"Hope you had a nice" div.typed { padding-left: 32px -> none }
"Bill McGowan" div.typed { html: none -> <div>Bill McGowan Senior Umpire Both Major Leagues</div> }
--
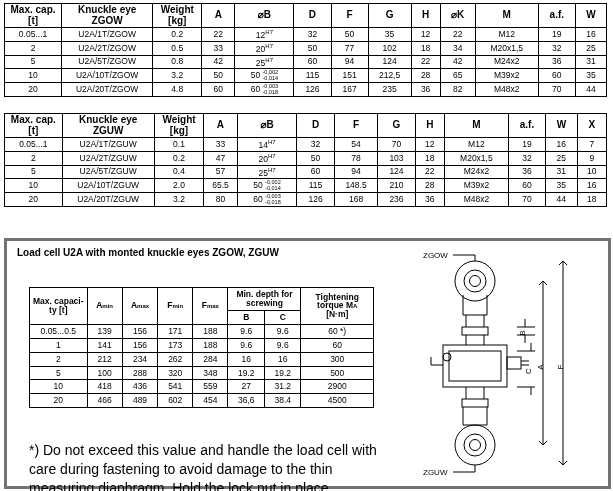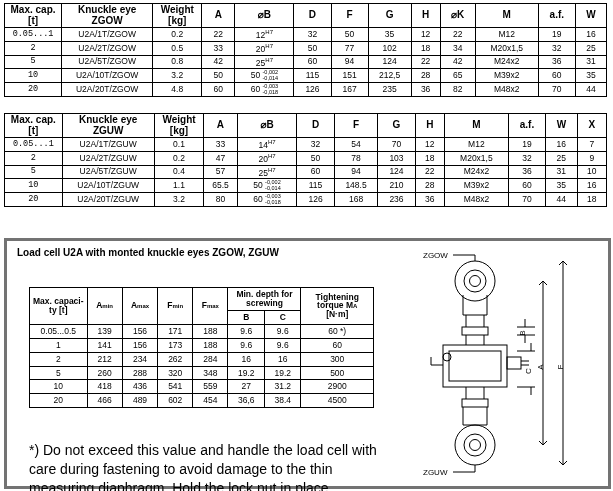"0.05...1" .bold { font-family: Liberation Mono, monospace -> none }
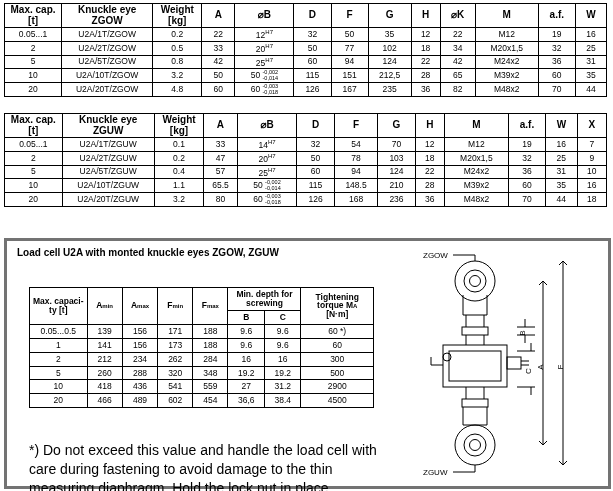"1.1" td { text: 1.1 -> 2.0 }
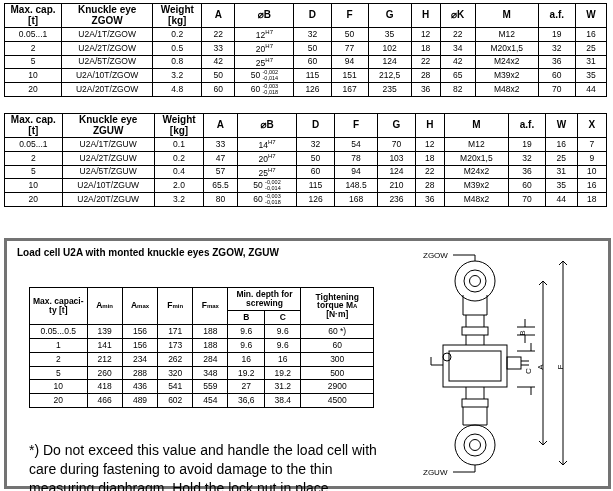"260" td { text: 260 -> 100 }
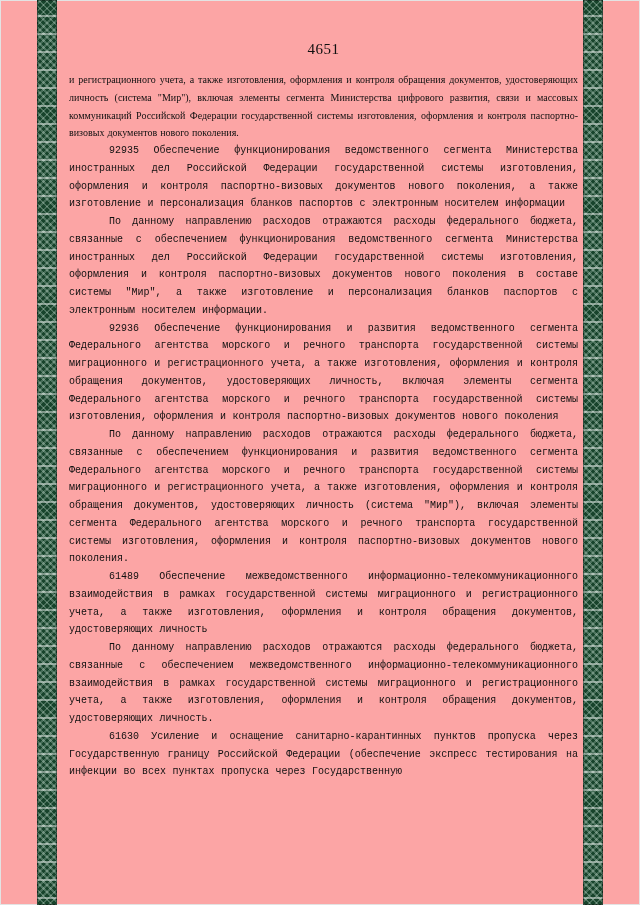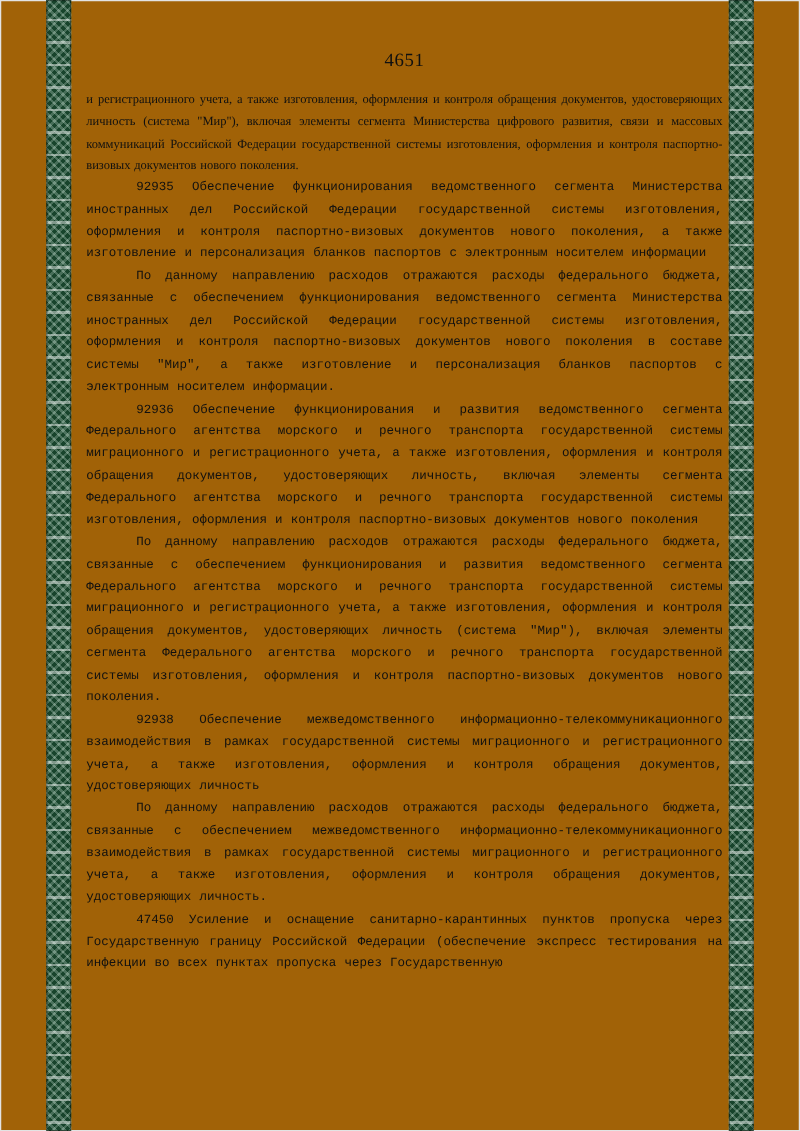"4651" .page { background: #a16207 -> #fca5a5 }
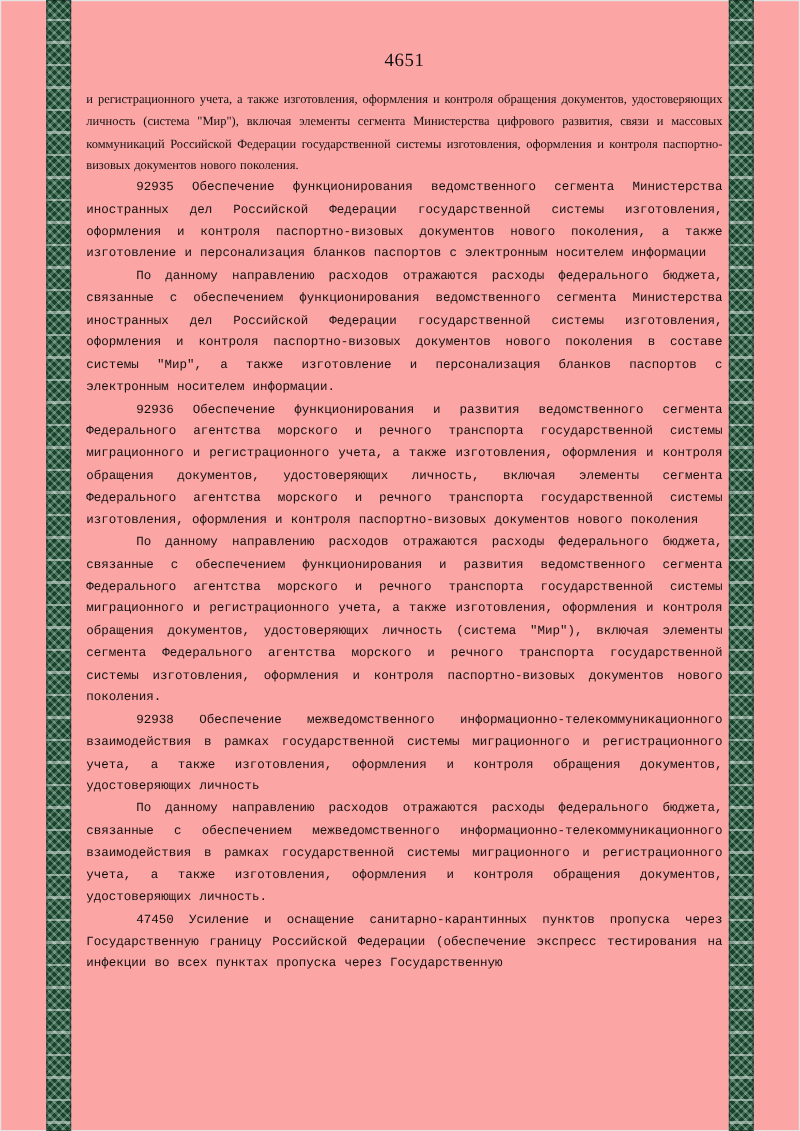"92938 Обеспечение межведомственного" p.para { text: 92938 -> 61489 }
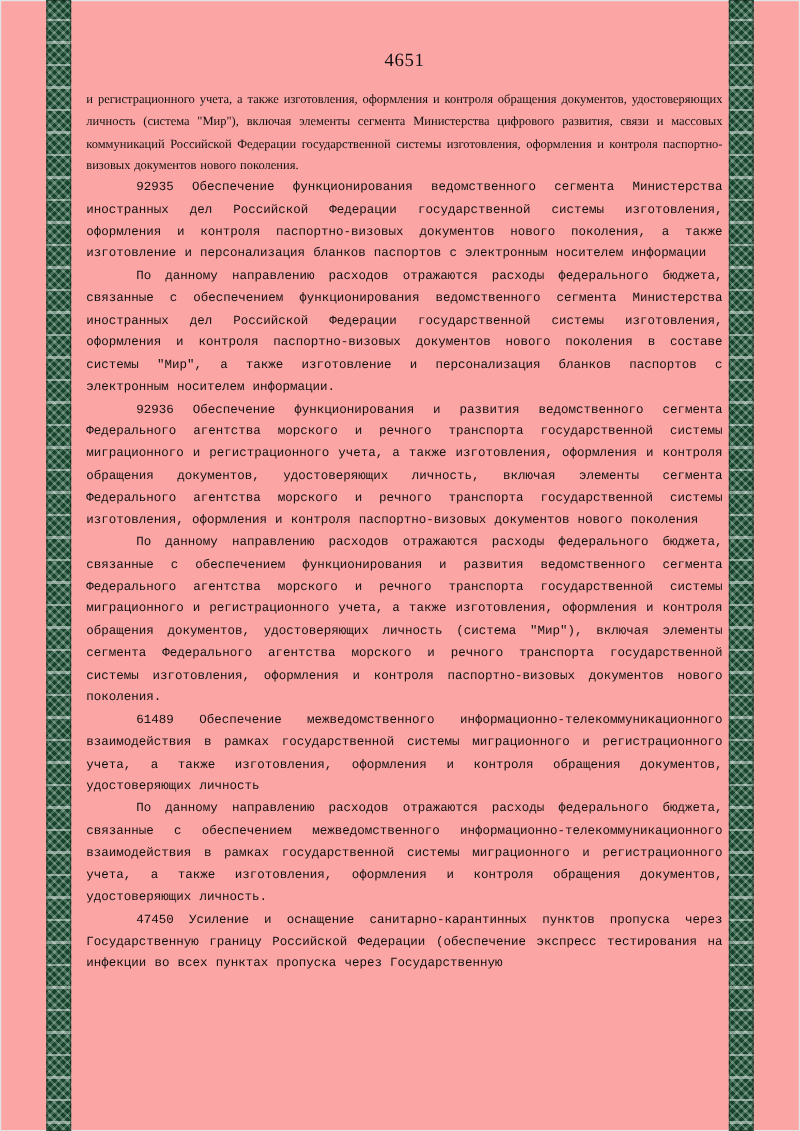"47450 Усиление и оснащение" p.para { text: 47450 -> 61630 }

*Exercise directions*:
Would you print exactly and only the lines of the material above that run from the line with "padding-left: 32px ->" through the line with "html: none ->", both included?

*Response area*:
"Hope you had a nice" div.typed { padding-left: 32px -> none }
"Bill McGowan" div.typed { html: none -> <div>Bill McGowan Senior Umpire Both Major Leagues</div> }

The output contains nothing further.